## [Supplied information]
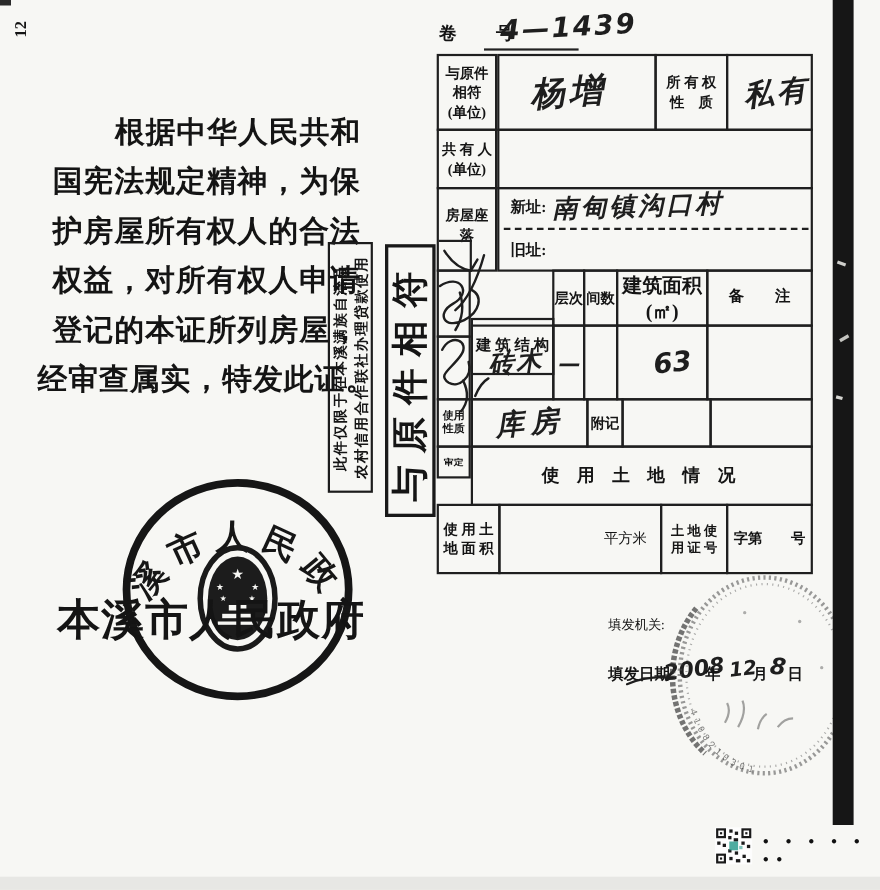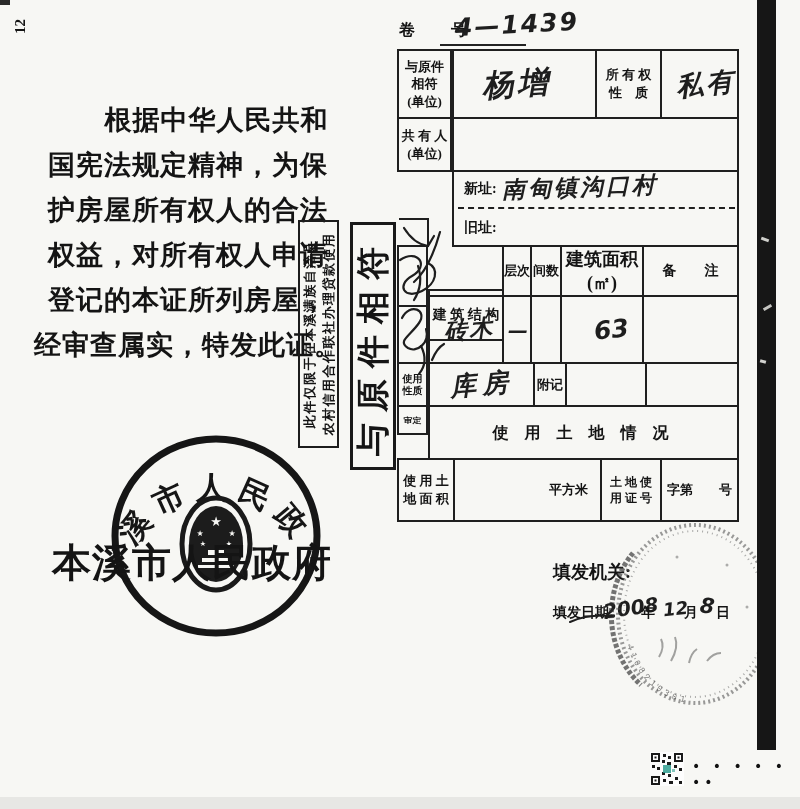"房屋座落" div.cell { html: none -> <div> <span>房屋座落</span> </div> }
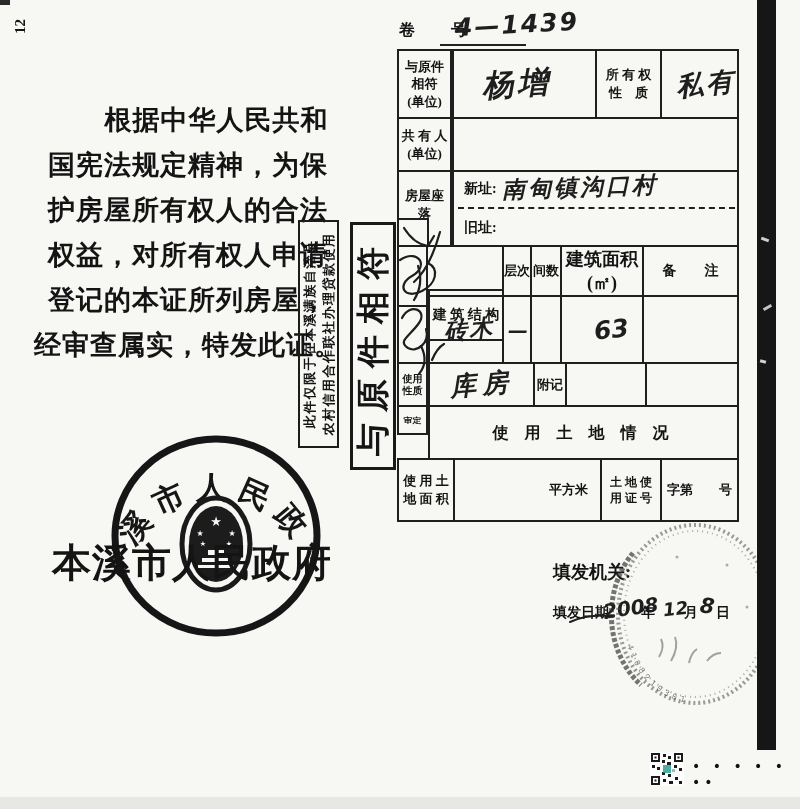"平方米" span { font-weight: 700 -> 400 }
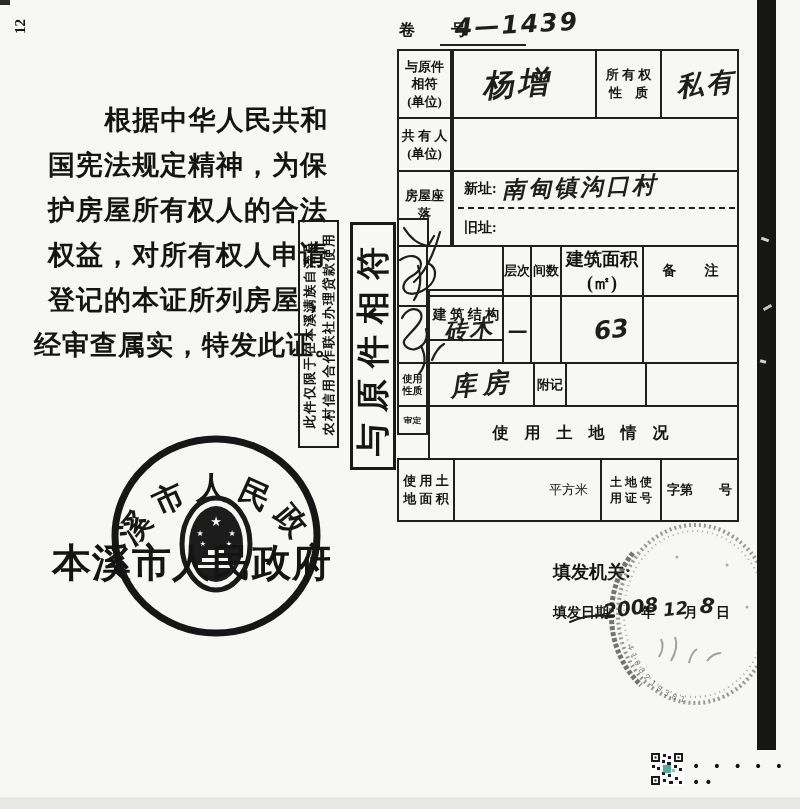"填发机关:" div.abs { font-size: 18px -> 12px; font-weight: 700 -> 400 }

* * *

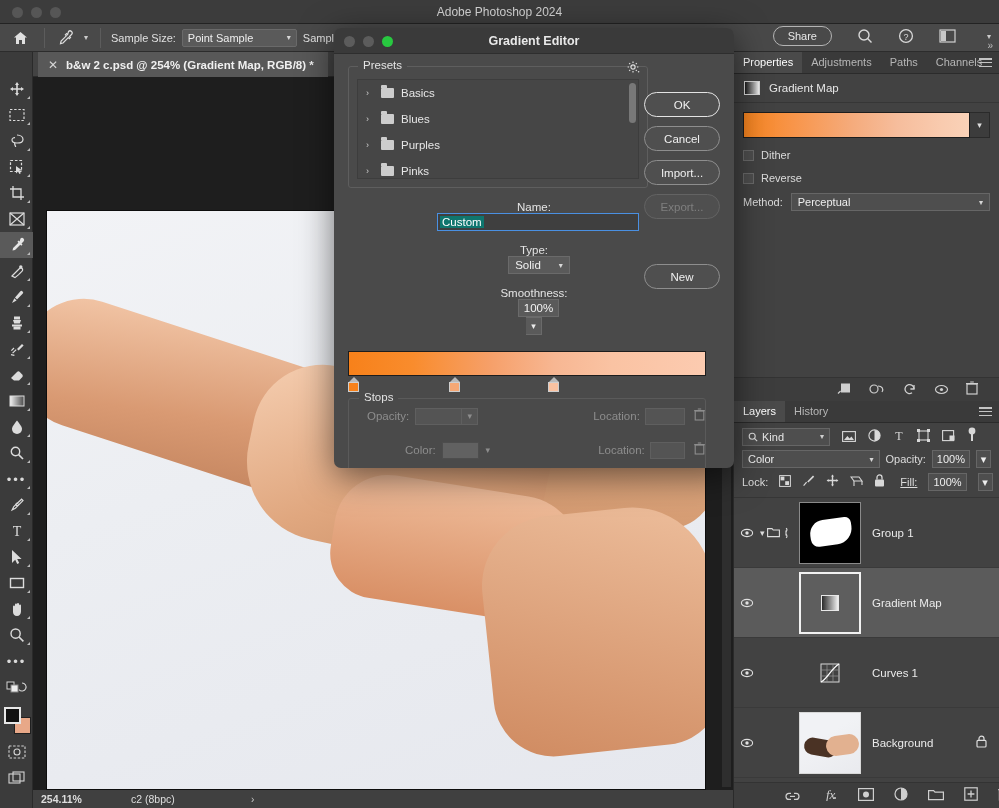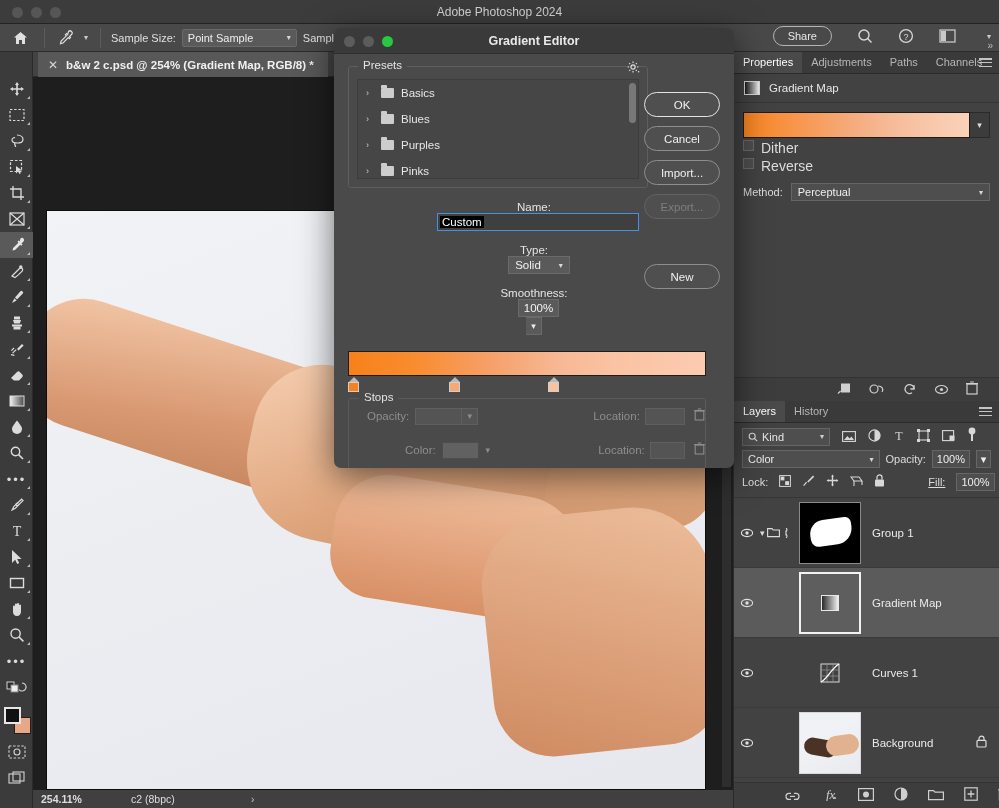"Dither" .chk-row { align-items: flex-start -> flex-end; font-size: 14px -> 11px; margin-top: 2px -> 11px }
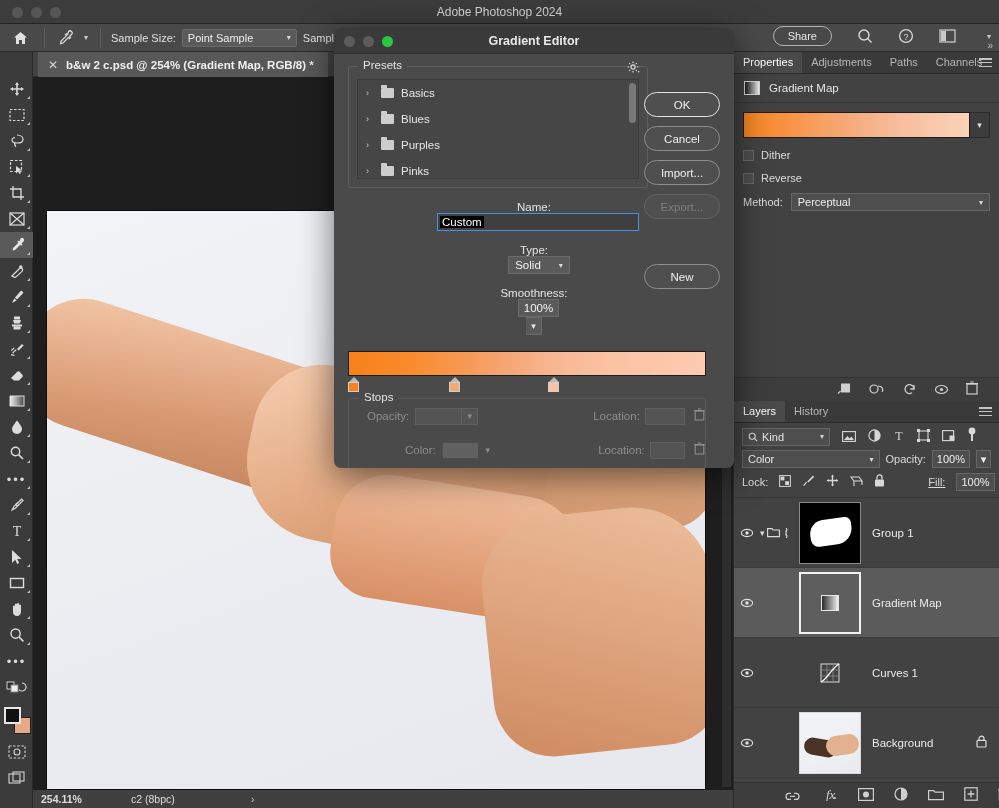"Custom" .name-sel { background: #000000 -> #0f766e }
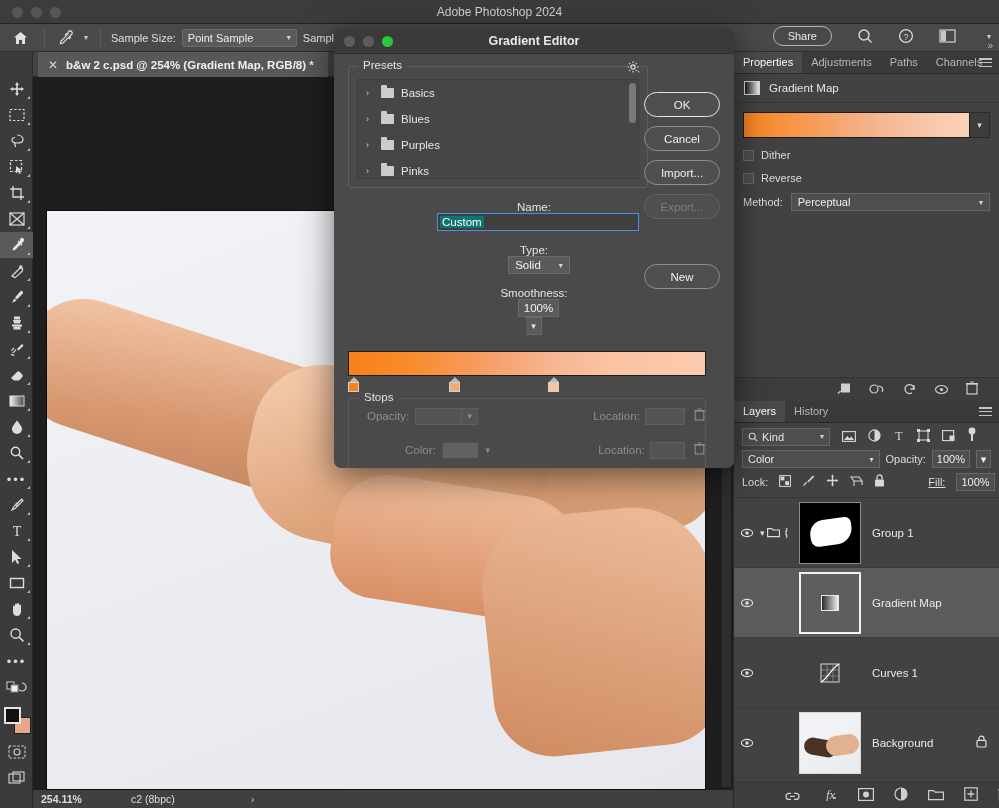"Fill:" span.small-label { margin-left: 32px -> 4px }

--

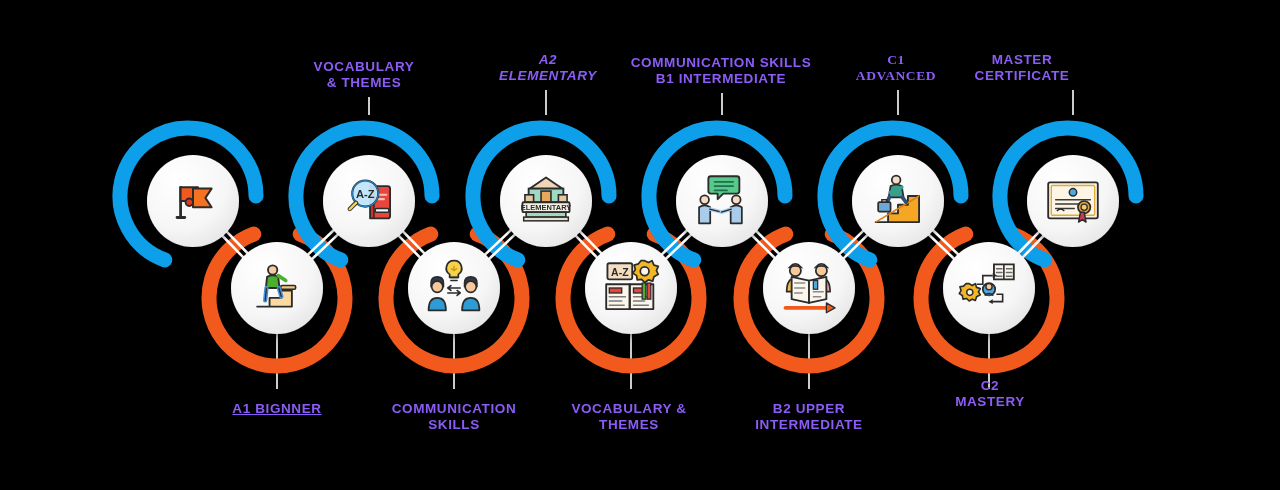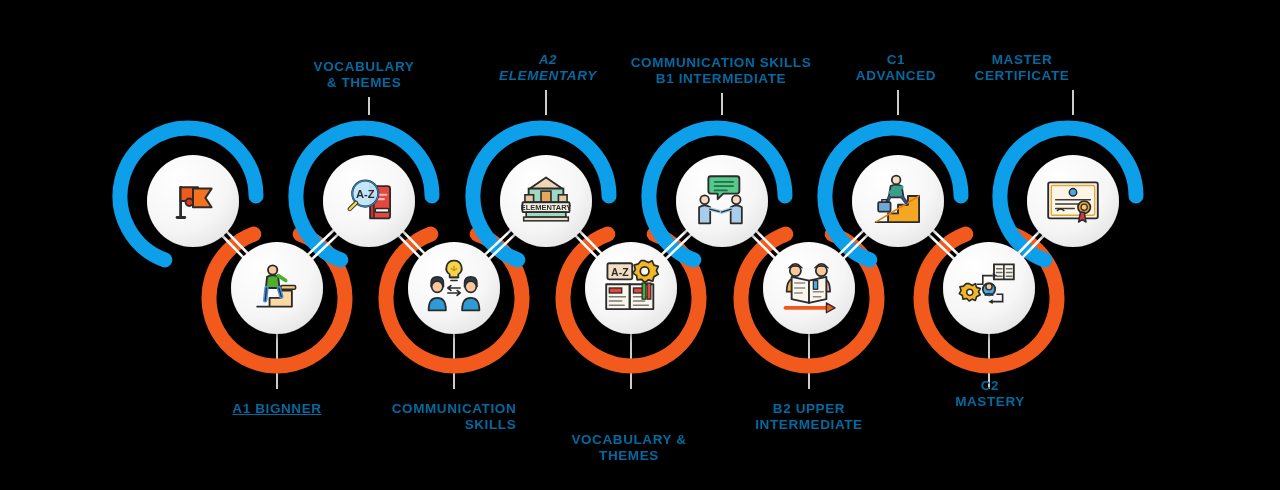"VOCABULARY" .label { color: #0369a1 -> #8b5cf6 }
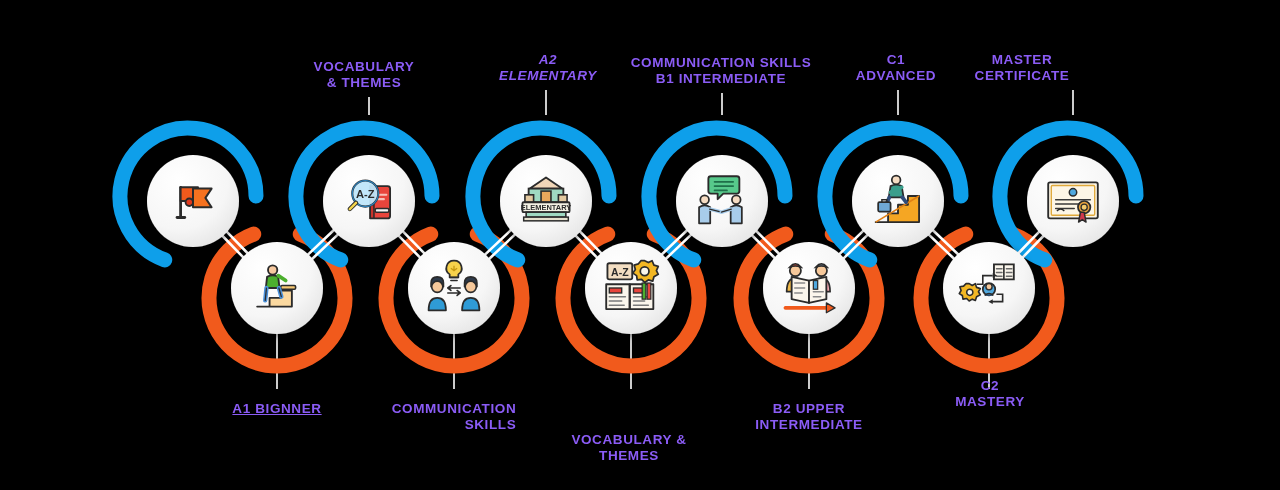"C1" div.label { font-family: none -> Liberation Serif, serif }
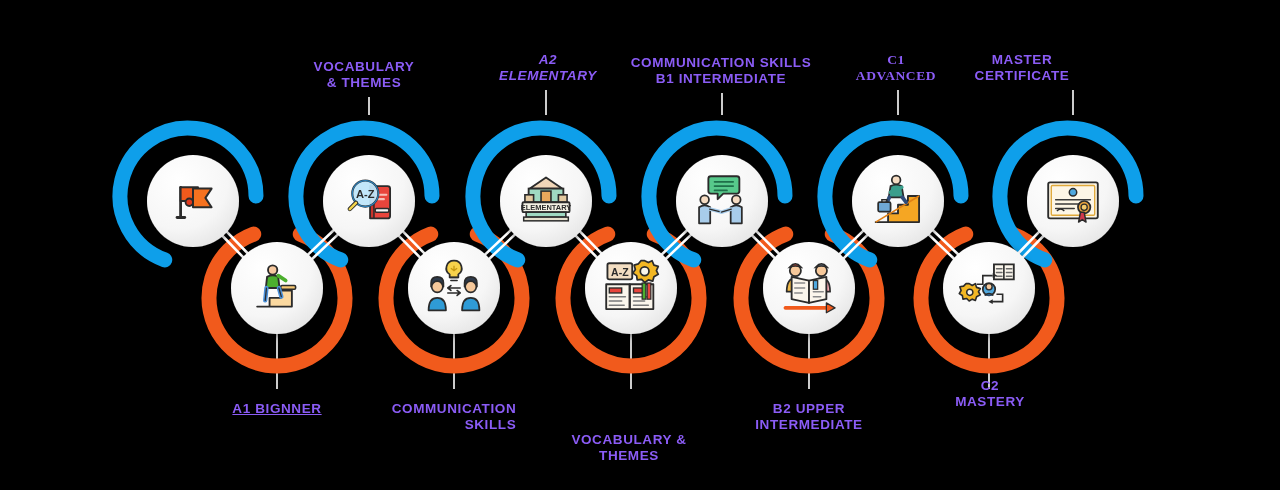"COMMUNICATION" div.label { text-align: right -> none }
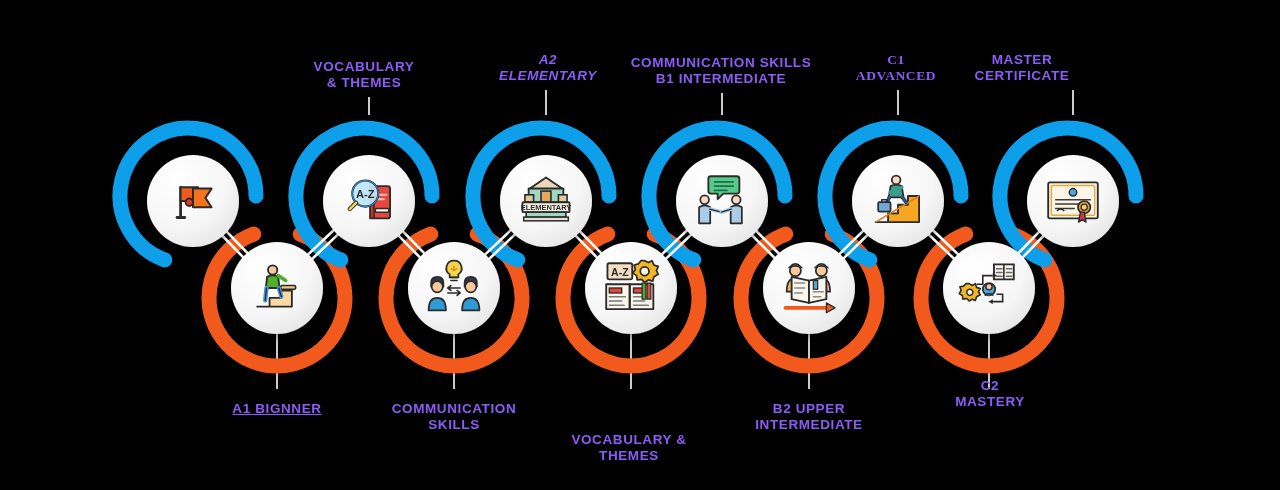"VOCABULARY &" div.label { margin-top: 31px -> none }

## [Action item]
Starting with the line above that holds "background: #000000 ->", restate each line word for word up to and including the line that holds "margin-left: 32px ->". Drop the pictures.

## [Completed exercise]
"Custom" .name-sel { background: #000000 -> #0f766e }
"Fill:" span.small-label { margin-left: 32px -> 4px }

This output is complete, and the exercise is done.